19.14Moscow Art Theatre
Director: Alexander Molochnikov
Choreographer: Irina Kashuba
Set designer: Nikolai Simonov
This Moscow Art Theatre production was made to commemorate the 100th anniversary of World War I, whose cruelty faded in comparison with the horrors of World War II breaking out only a little over thirty years later. Yet, it is World War I, with its technological advances and mechanisms of mass destruction, that triggered the process of human lives devaluation, gaining scale and scope in the coming decades.

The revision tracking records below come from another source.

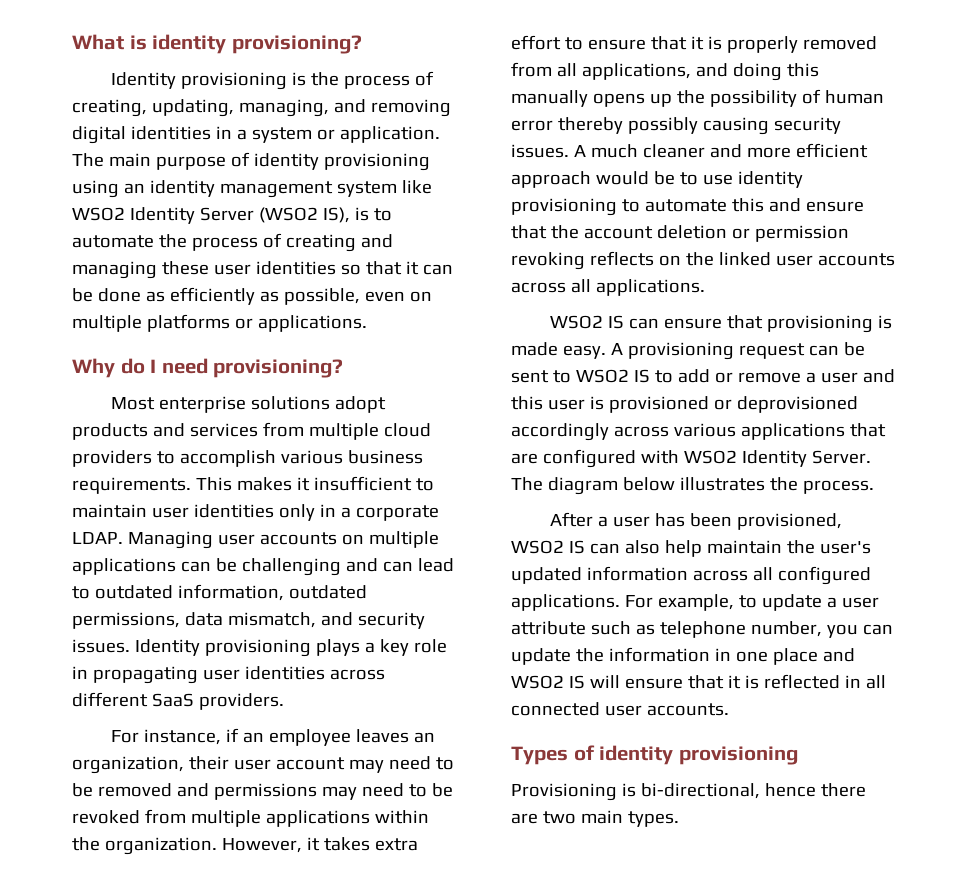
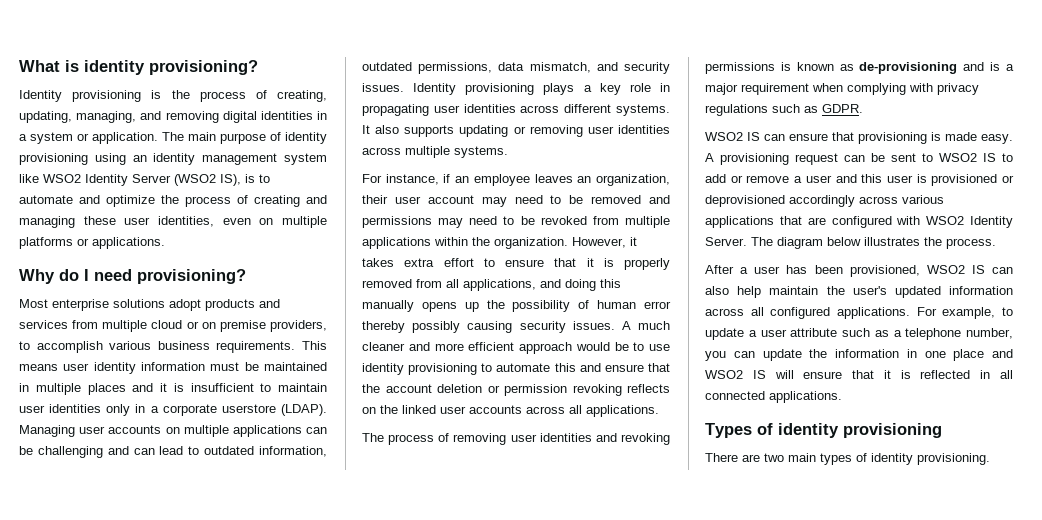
- The main purpose of identity provisioning using an identity management system like WSO2 Identity Server (WSO2 IS), is to automate the process of creating and managing these user identities so that it can be done as efficiently as possible, even on multiple platforms or applications.
+ The main purpose of identity provisioning using an identity management system like WSO2 Identity Server (WSO2 IS), is to automate and optimize the process of creating and managing these user identities, even on multiple platforms or applications.
- Most enterprise solutions adopt products and services from multiple cloud providers to accomplish various business requirements.
+ Most enterprise solutions adopt products and services from multiple cloud or on premise providers, to accomplish various business requirements.
- This makes it insufficient to maintain user identities only in a corporate LDAP.
+ This means user identity information must be maintained in multiple places and it is insufficient to maintain user identities only in a corporate userstore (LDAP).
- Identity provisioning plays a key role in propagating user identities across different SaaS providers.
+ Identity provisioning plays a key role in propagating user identities across different systems. It also supports updating or removing user identities across multiple systems.
+ The process of removing user identities and revoking permissions is known as de-provisioning and is a major requirement when complying with privacy regulations such as GDPR.
- For example, to update a user attribute such as telephone number, you can update the information in one place and WSO2 IS will ensure that it is reflected in all connected user accounts.
+ For example, to update a user attribute such as a telephone number, you can update the information in one place and WSO2 IS will ensure that it is reflected in all connected applications.
- Provisioning is bi-directional, hence there are two main types.
+ There are two main types of identity provisioning.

The production brings World War I out of the abstract – in a carefree stand-up-style, actors talk about war in the trenches, about lice, effects of gas, the advantages of a pioneer spade as opposed to the bayonet in a hand-to-hand battle. Yet the production is not so much about one particular war, it is about how human identity is deformed in times of war; about the atmosphere in which wars start and flourish. And the genre of cabaret allows the century-long past to easily connect with the present seized by a new wave of militarism and belligerency.
…The proscenium is set with tables for the selected audience. The red curtain uncovers the festive space glowing with red lights. The set designer Nikolai Simonov turned the stage into a sophisticated acting instrument where every element is workable and transformable. The floorboards can instantly become grave pits. The red cube running on rails becomes the Archduke’s car or a death-inflicting military aircraft.

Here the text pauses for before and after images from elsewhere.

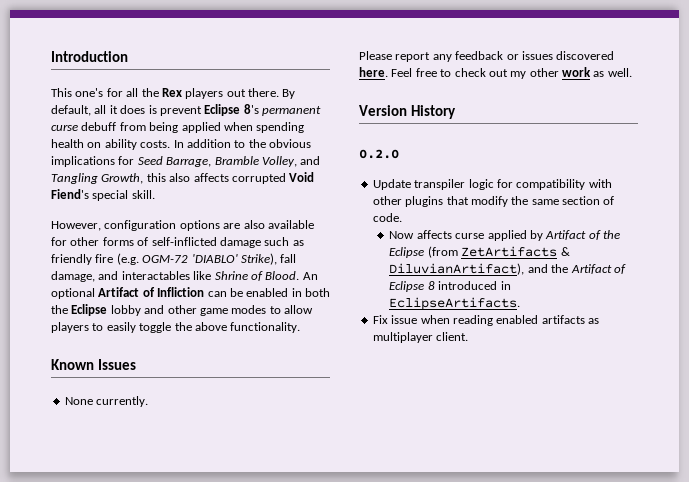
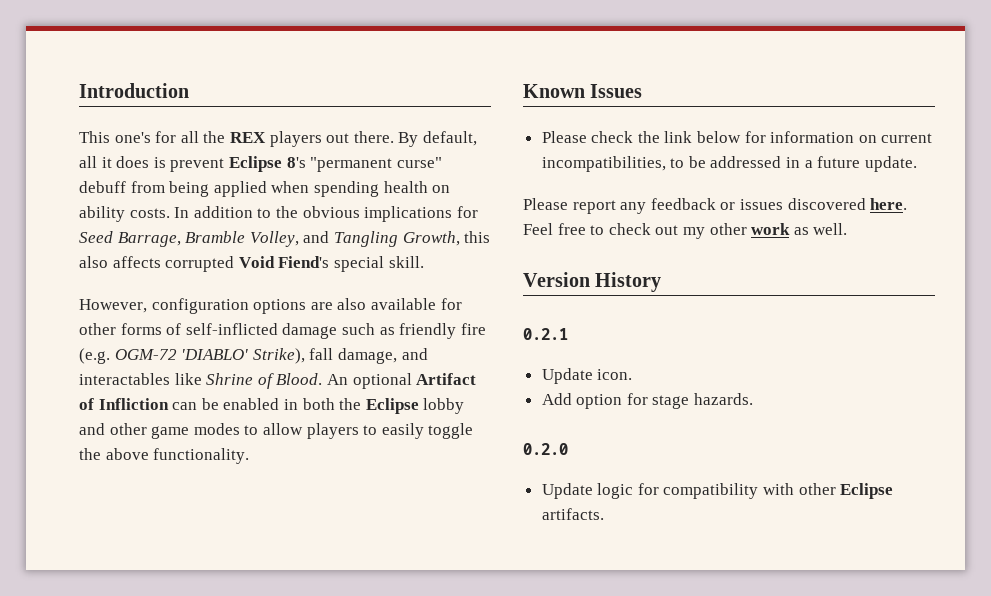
- This one's for all the Rex players out there.
+ This one's for all the REX players out there.
- By default, all it does is prevent Eclipse 8's permanent curse debuff from being applied when spending health on ability costs.
+ By default, all it does is prevent Eclipse 8's "permanent curse" debuff from being applied when spending health on ability costs.
- None currently.
+ Please check the link below for information on current incompatibilities, to be addressed in a future update.
+ 0.2.1
+ Update icon.
+ Add option for stage hazards.
- Update transpiler logic for compatibility with other plugins that modify the same section of code.
- Now affects curse applied by Artifact of the Eclipse (from ZetArtifacts & DiluvianArtifact), and the Artifact of Eclipse 8 introduced in EclipseArtifacts.
- Fix issue when reading enabled artifacts as multiplayer client.
+ Update logic for compatibility with other Eclipse artifacts.

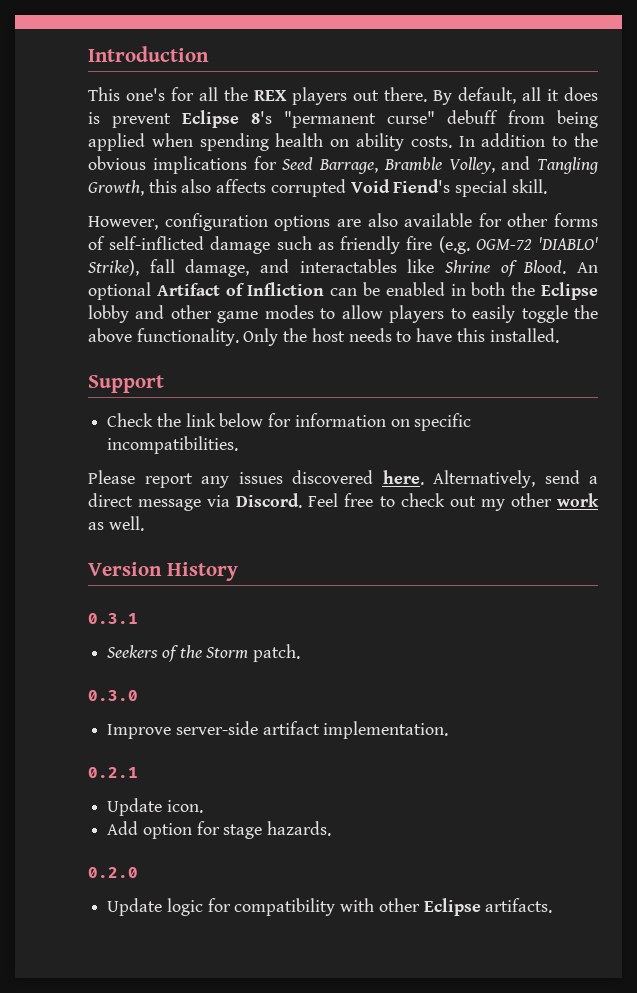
- An optional Artifact of Infliction can be enabled in both the Eclipse lobby and other game modes to allow players to easily toggle the above functionality.
- Known Issues
- Please check the link below for information on current incompatibilities, to be addressed in a future update.
+ An optional Artifact of Infliction can be enabled in both the Eclipse lobby and other game modes to allow players to easily toggle the above functionality. Only the host needs to have this installed.
+ Support
+ Check the link below for information on specific incompatibilities.
- Please report any feedback or issues discovered here.
+ Please report any issues discovered here.
+ Alternatively, send a direct message via Discord.
+ 0.3.1
+ Seekers of the Storm patch.
+ 0.3.0
+ Improve server-side artifact implementation.

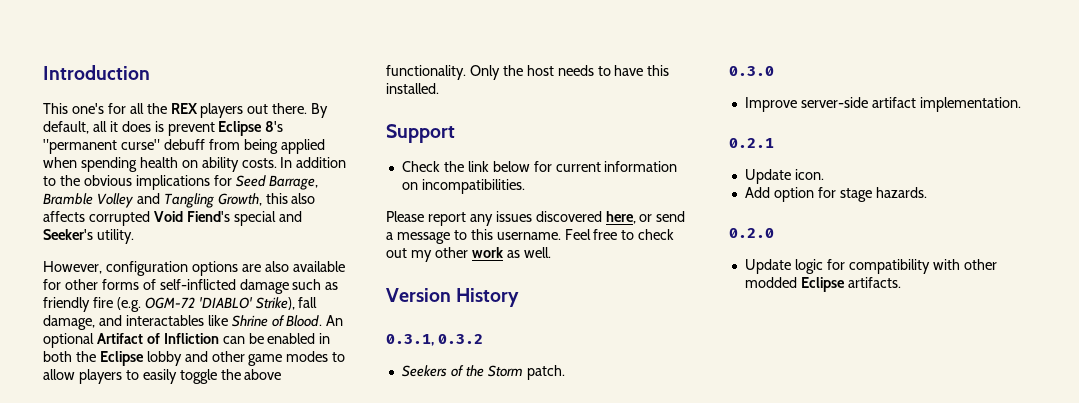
- In addition to the obvious implications for Seed Barrage, Bramble Volley, and Tangling Growth, this also affects corrupted Void Fiend's special skill.
+ In addition to the obvious implications for Seed Barrage, Bramble Volley and Tangling Growth, this also affects corrupted Void Fiend's special and Seeker's utility.
- Check the link below for information on specific incompatibilities.
+ Check the link below for current information on incompatibilities.
- Please report any issues discovered here. Alternatively, send a direct message via Discord.
+ Please report any issues discovered here, or send a message to this username.
- 0.3.1
+ 0.3.1, 0.3.2
- Update logic for compatibility with other Eclipse artifacts.
+ Update logic for compatibility with other modded Eclipse artifacts.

Modern Deus ex machine appears here in the guise of a jovial Entertainer. The actor literally dances through his starring role. He is on stage all the time changing from a professional patter to an unexpectedly confessional tone. He intervenes in every scene, pushing the action on; he slips the microphone into the hands of other characters saying: "You must sing, this is a cabaret!"; or lounging in a chair at a table right where the audience sit he casually refers to the audience: "They are dying over there, while we here can enjoy our dinner".
«New Izvestia» Newspaper
Three young Parisians with their wives, a couple of German intellectuals and a blunt Bavarian patriotic peasant are willing to go to war to fight for their country. And only the young German boy, redneck Hans whose father insists on his going to the war, would not understand in what way and how the fate of the country is more important his than his one and only young life.
…The cabaret theatre seems to be the ideal genre to express the futility of war – think of the famous film with the same title). The authors of the production undoubtedly took into account the circumstances of the moment when the audience would watch the story that took place one hundred years ago. With an undisguised pleasure they play on the nerves of the people in the auditorium just barely touching the most painful topical subjects. The name "19.14" refers to both to the ill-fated year when the WWIr began and the time when theatre performances in Moscow usually begin.